What is needed here is a verbatim copy of the records that follow.

→ **Input material**
[Start of section]
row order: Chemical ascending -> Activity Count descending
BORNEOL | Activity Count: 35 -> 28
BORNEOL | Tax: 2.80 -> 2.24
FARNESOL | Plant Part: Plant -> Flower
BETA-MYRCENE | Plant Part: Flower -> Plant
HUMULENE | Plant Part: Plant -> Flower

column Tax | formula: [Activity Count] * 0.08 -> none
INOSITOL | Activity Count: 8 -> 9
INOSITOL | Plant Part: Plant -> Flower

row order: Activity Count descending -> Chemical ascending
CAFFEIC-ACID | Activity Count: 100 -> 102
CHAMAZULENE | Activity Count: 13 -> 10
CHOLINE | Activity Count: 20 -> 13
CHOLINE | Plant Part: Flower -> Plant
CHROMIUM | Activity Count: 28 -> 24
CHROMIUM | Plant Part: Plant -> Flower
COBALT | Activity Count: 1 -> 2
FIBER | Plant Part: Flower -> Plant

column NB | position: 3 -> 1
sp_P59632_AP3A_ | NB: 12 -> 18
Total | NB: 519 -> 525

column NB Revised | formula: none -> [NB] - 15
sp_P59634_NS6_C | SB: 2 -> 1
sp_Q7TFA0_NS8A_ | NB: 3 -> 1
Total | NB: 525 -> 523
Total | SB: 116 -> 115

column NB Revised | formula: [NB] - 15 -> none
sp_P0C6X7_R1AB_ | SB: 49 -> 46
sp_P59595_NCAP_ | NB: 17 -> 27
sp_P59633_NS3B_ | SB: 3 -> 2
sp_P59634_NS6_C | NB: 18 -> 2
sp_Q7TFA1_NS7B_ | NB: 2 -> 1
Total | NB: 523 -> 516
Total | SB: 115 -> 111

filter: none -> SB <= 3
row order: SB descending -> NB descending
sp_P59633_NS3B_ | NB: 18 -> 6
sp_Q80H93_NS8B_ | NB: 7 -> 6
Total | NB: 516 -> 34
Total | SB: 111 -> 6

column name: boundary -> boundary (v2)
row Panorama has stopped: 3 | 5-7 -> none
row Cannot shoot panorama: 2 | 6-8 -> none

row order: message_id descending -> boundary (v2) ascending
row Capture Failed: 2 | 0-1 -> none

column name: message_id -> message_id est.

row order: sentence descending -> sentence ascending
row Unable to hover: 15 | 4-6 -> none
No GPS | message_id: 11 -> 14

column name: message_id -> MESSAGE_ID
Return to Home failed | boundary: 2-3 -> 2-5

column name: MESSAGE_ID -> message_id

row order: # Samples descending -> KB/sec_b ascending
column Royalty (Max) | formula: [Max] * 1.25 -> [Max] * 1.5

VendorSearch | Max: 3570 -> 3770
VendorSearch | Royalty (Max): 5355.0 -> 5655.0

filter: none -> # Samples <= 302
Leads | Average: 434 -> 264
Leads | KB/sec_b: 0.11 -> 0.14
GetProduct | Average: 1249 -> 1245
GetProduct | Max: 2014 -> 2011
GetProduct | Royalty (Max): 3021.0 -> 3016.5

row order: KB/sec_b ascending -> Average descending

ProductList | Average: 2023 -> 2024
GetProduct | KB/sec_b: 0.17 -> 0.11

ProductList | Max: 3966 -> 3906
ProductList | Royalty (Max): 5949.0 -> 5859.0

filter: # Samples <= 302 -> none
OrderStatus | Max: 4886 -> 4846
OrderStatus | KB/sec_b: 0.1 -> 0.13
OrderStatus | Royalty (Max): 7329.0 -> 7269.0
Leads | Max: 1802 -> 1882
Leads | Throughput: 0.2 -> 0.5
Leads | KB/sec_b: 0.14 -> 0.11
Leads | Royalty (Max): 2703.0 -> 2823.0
[End of section]
→ **Reply**
row order: Chemical ascending -> Activity Count descending
BORNEOL | Activity Count: 35 -> 28
BORNEOL | Tax: 2.80 -> 2.24
FARNESOL | Plant Part: Plant -> Flower
BETA-MYRCENE | Plant Part: Flower -> Plant
HUMULENE | Plant Part: Plant -> Flower

column Tax | formula: [Activity Count] * 0.08 -> none
INOSITOL | Activity Count: 8 -> 9
INOSITOL | Plant Part: Plant -> Flower

row order: Activity Count descending -> Chemical ascending
CAFFEIC-ACID | Activity Count: 100 -> 102
CHAMAZULENE | Activity Count: 13 -> 10
CHOLINE | Activity Count: 20 -> 13
CHOLINE | Plant Part: Flower -> Plant
CHROMIUM | Activity Count: 28 -> 24
CHROMIUM | Plant Part: Plant -> Flower
COBALT | Activity Count: 1 -> 2
FIBER | Plant Part: Flower -> Plant

column NB | position: 3 -> 1
sp_P59632_AP3A_ | NB: 12 -> 18
Total | NB: 519 -> 525

column NB Revised | formula: none -> [NB] - 15
sp_P59634_NS6_C | SB: 2 -> 1
sp_Q7TFA0_NS8A_ | NB: 3 -> 1
Total | NB: 525 -> 523
Total | SB: 116 -> 115

column NB Revised | formula: [NB] - 15 -> none
sp_P0C6X7_R1AB_ | SB: 49 -> 46
sp_P59595_NCAP_ | NB: 17 -> 27
sp_P59633_NS3B_ | SB: 3 -> 2
sp_P59634_NS6_C | NB: 18 -> 2
sp_Q7TFA1_NS7B_ | NB: 2 -> 1
Total | NB: 523 -> 516
Total | SB: 115 -> 111

filter: none -> SB <= 3
row order: SB descending -> NB descending
sp_P59633_NS3B_ | NB: 18 -> 6
sp_Q80H93_NS8B_ | NB: 7 -> 6
Total | NB: 516 -> 34
Total | SB: 111 -> 6

column name: boundary -> boundary (v2)
row Panorama has stopped: 3 | 5-7 -> none
row Cannot shoot panorama: 2 | 6-8 -> none

row order: message_id descending -> boundary (v2) ascending
row Capture Failed: 2 | 0-1 -> none

column name: message_id -> message_id est.

row order: sentence descending -> sentence ascending
row Unable to hover: 15 | 4-6 -> none
No GPS | message_id: 11 -> 14

column name: message_id -> MESSAGE_ID
Return to Home failed | boundary: 2-3 -> 2-5

column name: MESSAGE_ID -> message_id

row order: # Samples descending -> KB/sec_b ascending
column Royalty (Max) | formula: [Max] * 1.25 -> [Max] * 1.5

VendorSearch | Max: 3570 -> 3770
VendorSearch | Royalty (Max): 5355.0 -> 5655.0

filter: none -> # Samples <= 302
Leads | Average: 434 -> 264
Leads | KB/sec_b: 0.11 -> 0.14
GetProduct | Average: 1249 -> 1245
GetProduct | Max: 2014 -> 2011
GetProduct | Royalty (Max): 3021.0 -> 3016.5

row order: KB/sec_b ascending -> Average descending

ProductList | Average: 2023 -> 2024
GetProduct | KB/sec_b: 0.17 -> 0.11

ProductList | Max: 3966 -> 3906
ProductList | Royalty (Max): 5949.0 -> 5859.0

filter: # Samples <= 302 -> none
OrderStatus | Max: 4886 -> 4846
OrderStatus | KB/sec_b: 0.1 -> 0.13
OrderStatus | Royalty (Max): 7329.0 -> 7269.0
Leads | Max: 1802 -> 1882
Leads | Throughput: 0.2 -> 0.5
Leads | KB/sec_b: 0.14 -> 0.11
Leads | Royalty (Max): 2703.0 -> 2823.0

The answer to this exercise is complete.